Perdona que de pronto me pase al español. Tal vez me exprese mejor en mi propia lengua. El hilo, efectivamente, se ha iniciado porque Cucafera quería saber si existía otra traducción para _slate_ que no fuera _pizarra_. Lo que parece evidente es que no porque todavía nadie ha ofrecido una alternativa.

Cucafera ofrece el nombre de la obra a la que se refiere _por si alguien la conoce_ [sic] y efectivamente, yo la conozco (ademas de conocer la historia de Faetón porque en Historia del Arte europeo hay que saber bastante de religión cristiana y mitología clásica). Y aseguro que es un fresco. No es una conclusión, es un hecho: es un fresco. Y los frescos no se pintan ni al óleo (aunque ciertas grasas animales pueden ser usadas como aglutinantes, no se denomina "pintura al óleo") ni sobre pizarra.

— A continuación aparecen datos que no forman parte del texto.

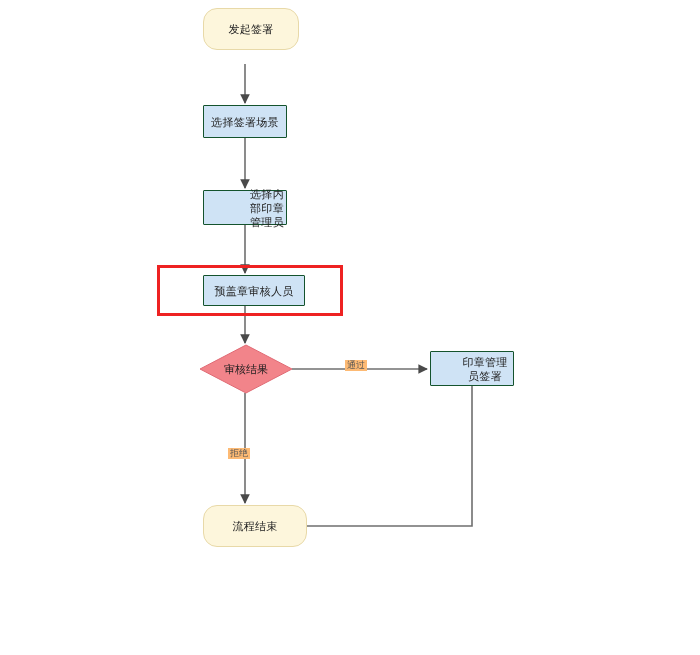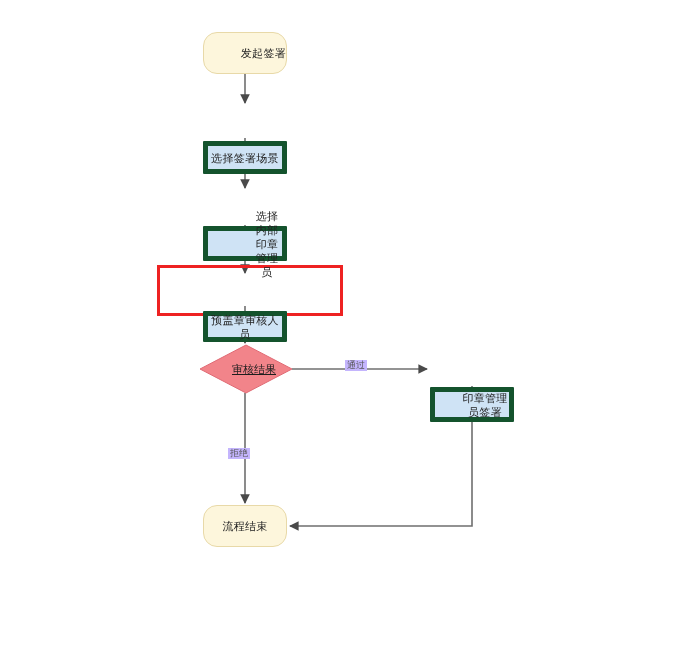--- a/index.html
+++ b/index.html
@@ -112,7 +112,7 @@
 
   <div class="highlight-box" style="left:157px; top:265px; width:186px; height:51px;"></div>
 
-  <div class="node node-terminator" style="left:203px; top:32px; width:84px; height:42px;justify-content:flex-end;">
+  <div class="node node-terminator" style="left:203px; top:8px; width:96px; height:42px;">
     <span>发起签署</span>
   </div>
 

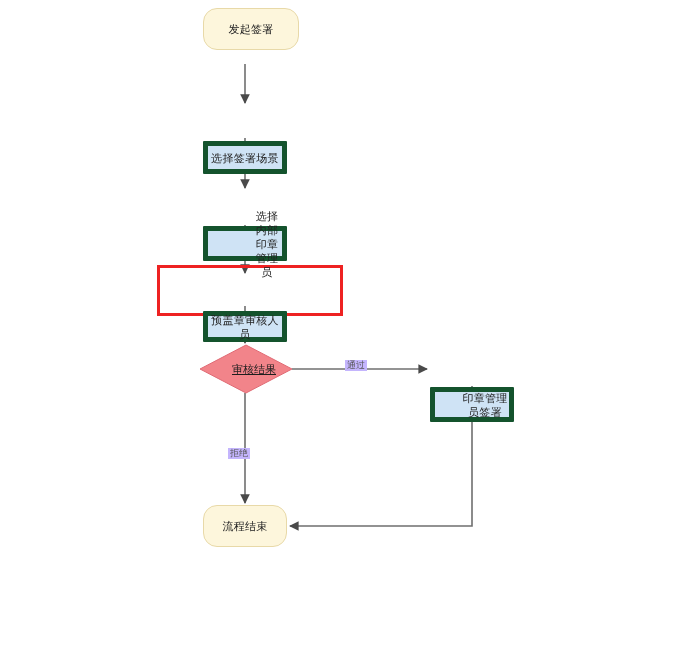--- a/index.html
+++ b/index.html
@@ -46,9 +46,8 @@
   }
   .node-process {
     background: #cfe3f5;
-    border: 5px solid #14532d;
+    border: 1px solid #14532d;
     border-radius: 1px;
-    margin-top: 36px;
   }
   .node-decision-label {
     position: absolute;

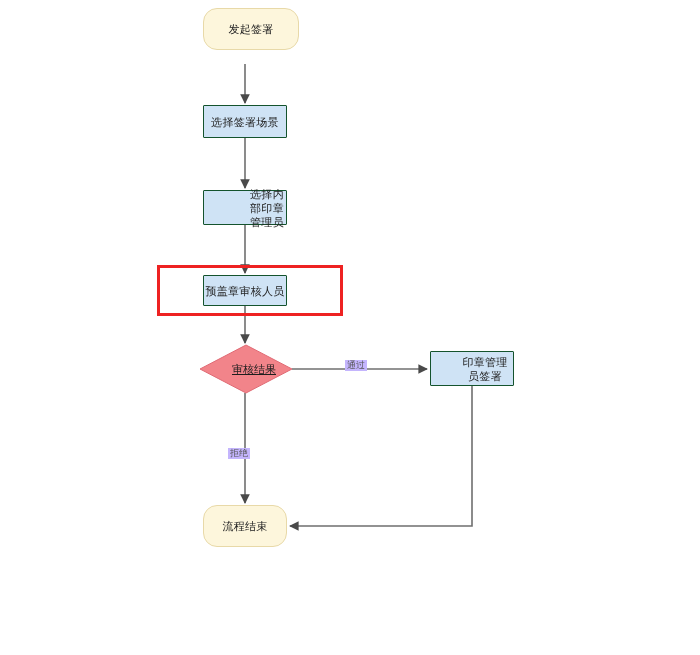--- a/index.html
+++ b/index.html
@@ -123,7 +123,7 @@
     <span>选择内部印章管理员</span>
   </div>
 
-  <div class="node node-process" style="left:203px; top:275px; width:84px; height:31px;">
+  <div class="node node-process" style="left:203px; top:275px; width:102px; height:31px;">
     <span>预盖章审核人员</span>
   </div>
 

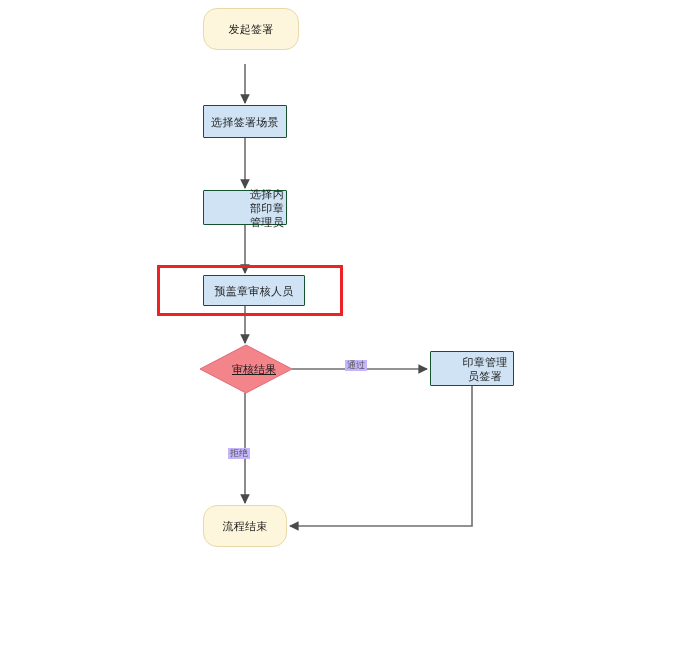--- a/index.html
+++ b/index.html
@@ -127,7 +127,7 @@
     <span>预盖章审核人员</span>
   </div>
 
-  <div class="node-decision-label" style="left:208px; top:345px; width:92px; height:48px;text-decoration:underline;">
+  <div class="node-decision-label" style="left:200px; top:345px; width:92px; height:48px;">
     <span>审核结果</span>
   </div>
 

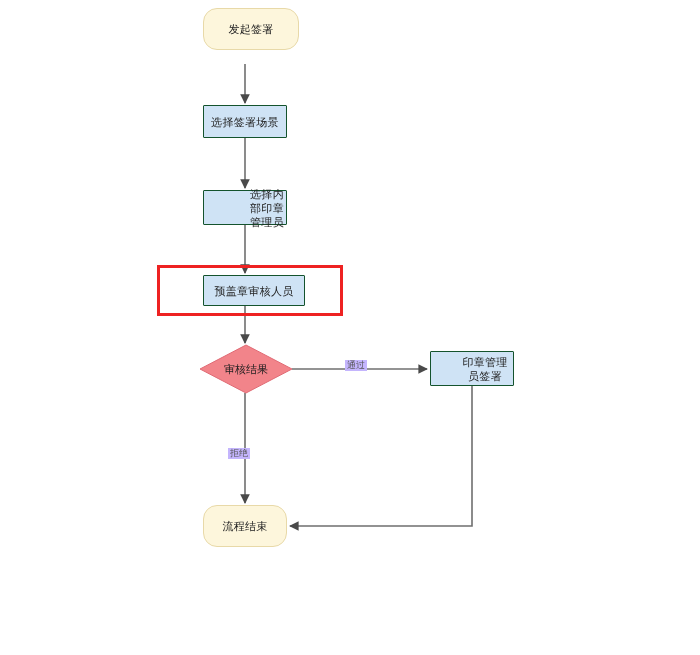--- a/index.html
+++ b/index.html
@@ -67,7 +67,7 @@
     font-size: 9px;
     line-height: 11px;
     color: #555555;
-    background: #c4b5fd;
+    background: #fdba74;
     padding: 0 2px;
     text-align: center;
     white-space: nowrap;

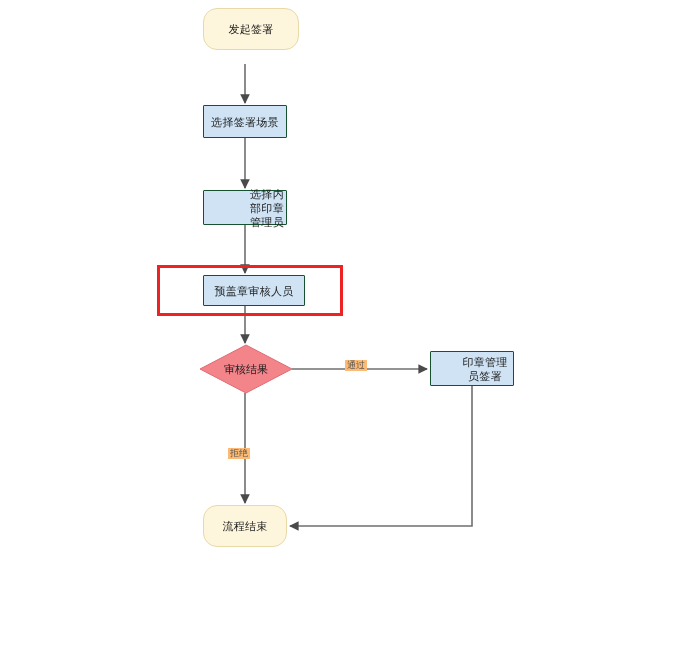--- a/index.html
+++ b/index.html
@@ -135,7 +135,7 @@
     <span>印章管理员签署</span>
   </div>
 
-  <div class="node node-terminator" style="left:203px; top:505px; width:84px; height:42px;">
+  <div class="node node-terminator" style="left:203px; top:505px; width:104px; height:42px;">
     <span>流程结束</span>
   </div>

Por lo tanto, lo que yo humildemente pienso es que el texto del que Cucafera extrajo la información sobre esa pintura, es erróneo. Sobretodo si no es un texto especializado sino que  trata sobre Geología: las hermanas de Faetón lloraron ámbar y ese es el origen mitológico de esa resina fosilizada.

Así, yo recomiendo a Cucafera que para su traducción no utilice las palabras _óleo_, _pizarra_ ni _lienzo_ porque creo que ninguna de ellas corresponde a esa pintura.

Now, I'm not sure if I don't understand you or you don't understand me or I don't understand myself or Cucafera has understood anything...

Ay madre, que lío!


----------